## What to work on
This exercise calls for copying every line below that holds the word "East".

[Modification records]
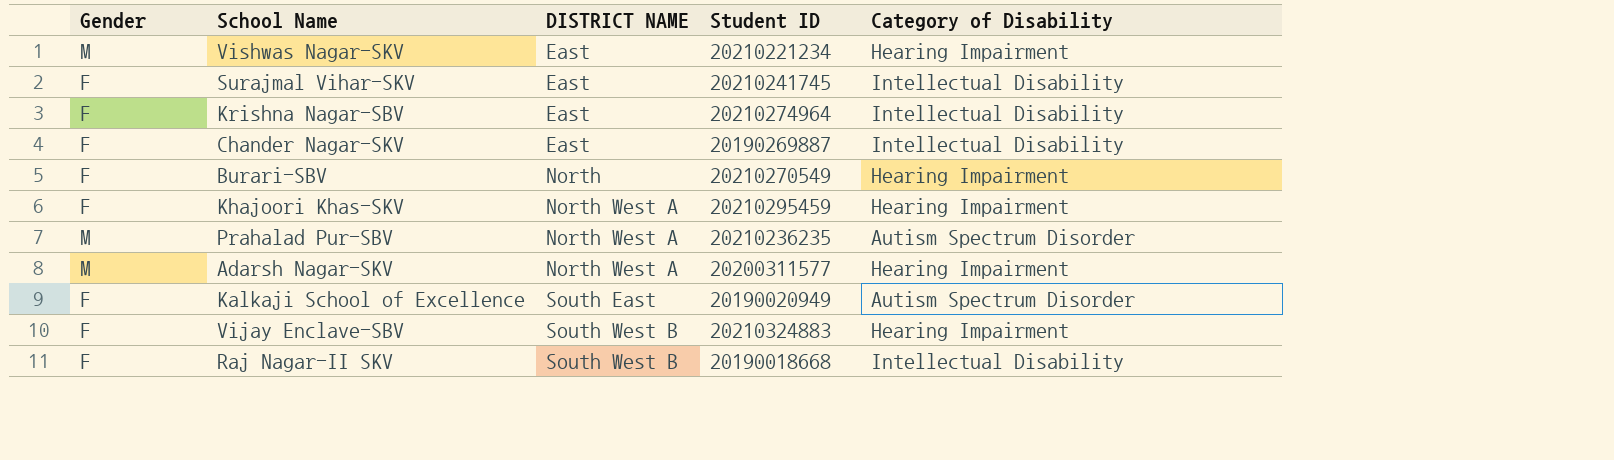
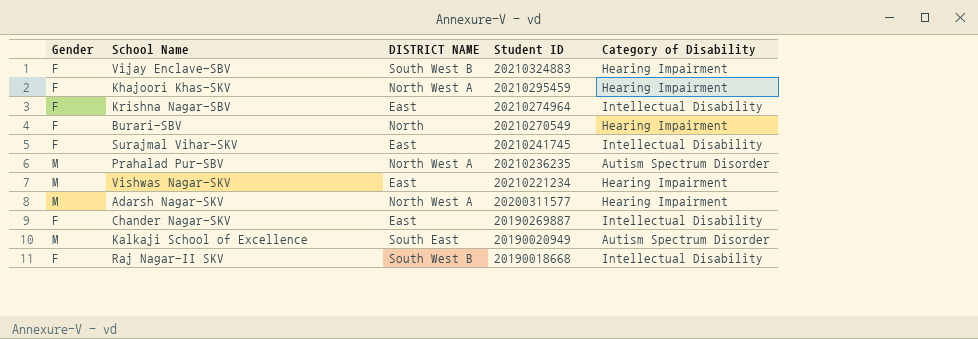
row order: DISTRICT NAME ascending -> Student ID descending
Kalkaji School of Excellence | Gender: F -> M

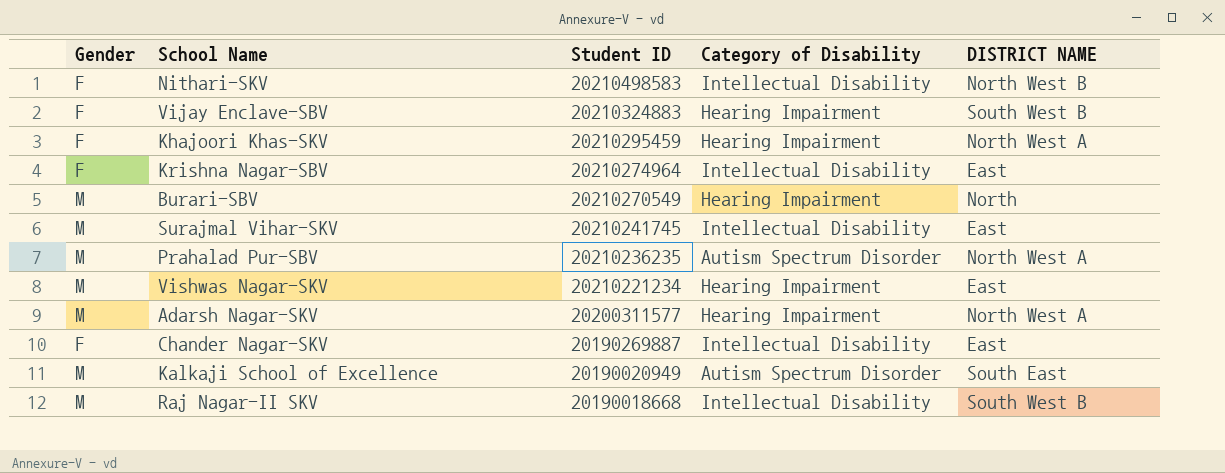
column DISTRICT NAME | position: 3 -> 5
row Nithari-SKV: none -> F | 20210498583 | Intellectual Disability | North West B
Burari-SBV | Gender: F -> M
Surajmal Vihar-SKV | Gender: F -> M
Raj Nagar-II SKV | Gender: F -> M

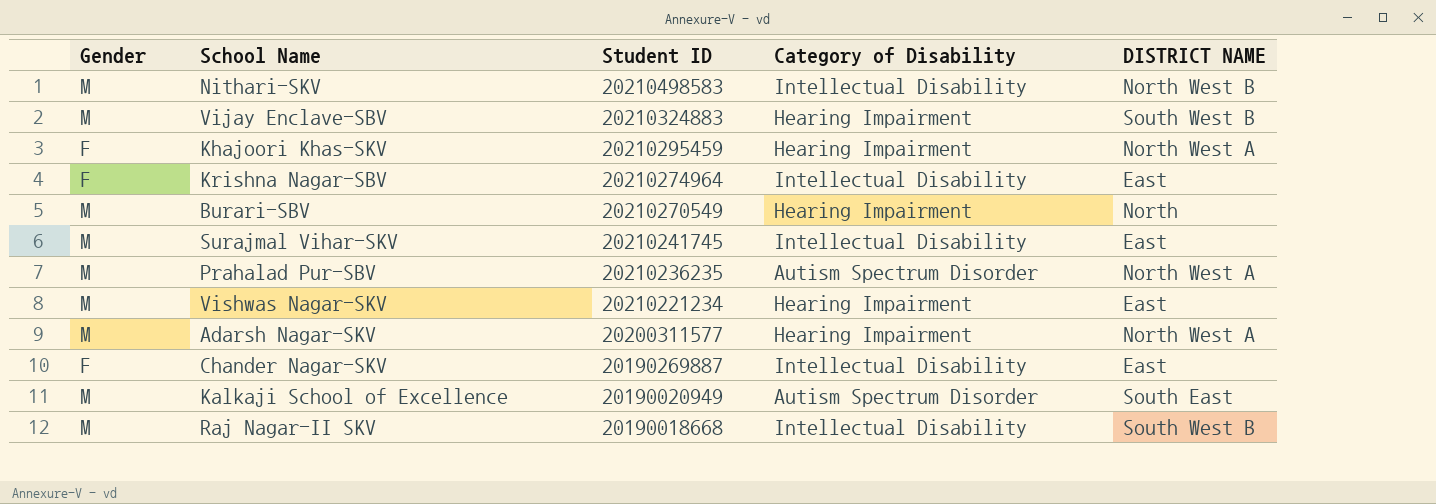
Nithari-SKV | Gender: F -> M
Vijay Enclave-SBV | Gender: F -> M

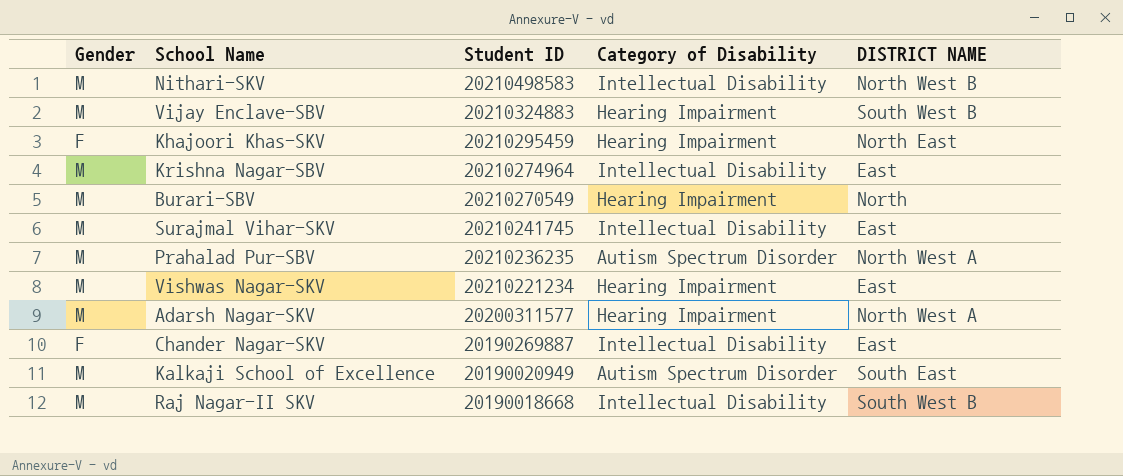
Khajoori Khas-SKV | DISTRICT NAME: North West A -> North East
Krishna Nagar-SBV | Gender: F -> M

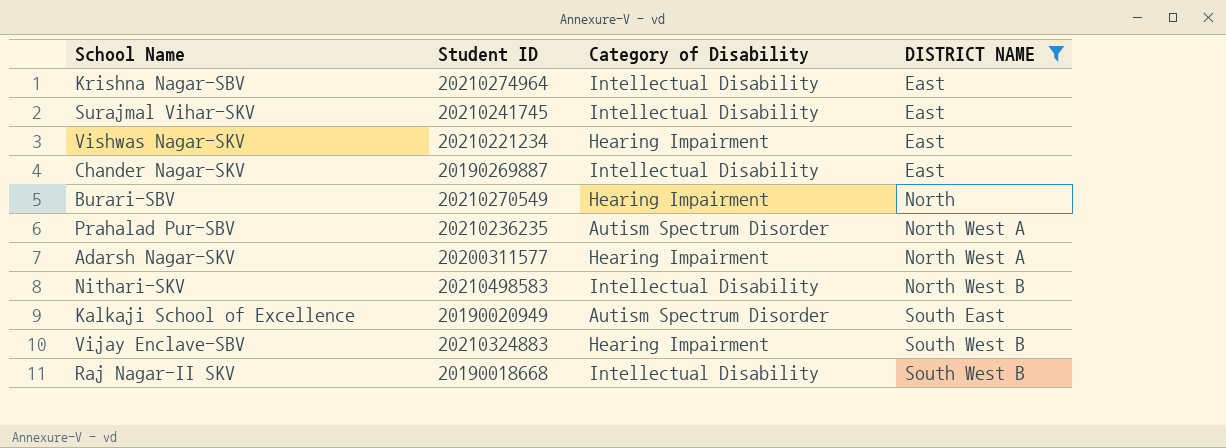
filter: none -> DISTRICT NAME != North East
row order: Student ID descending -> DISTRICT NAME ascending
column Gender | position: 1 -> none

## Answer box
Khajoori Khas-SKV | DISTRICT NAME: North West A -> North East
filter: none -> DISTRICT NAME != North East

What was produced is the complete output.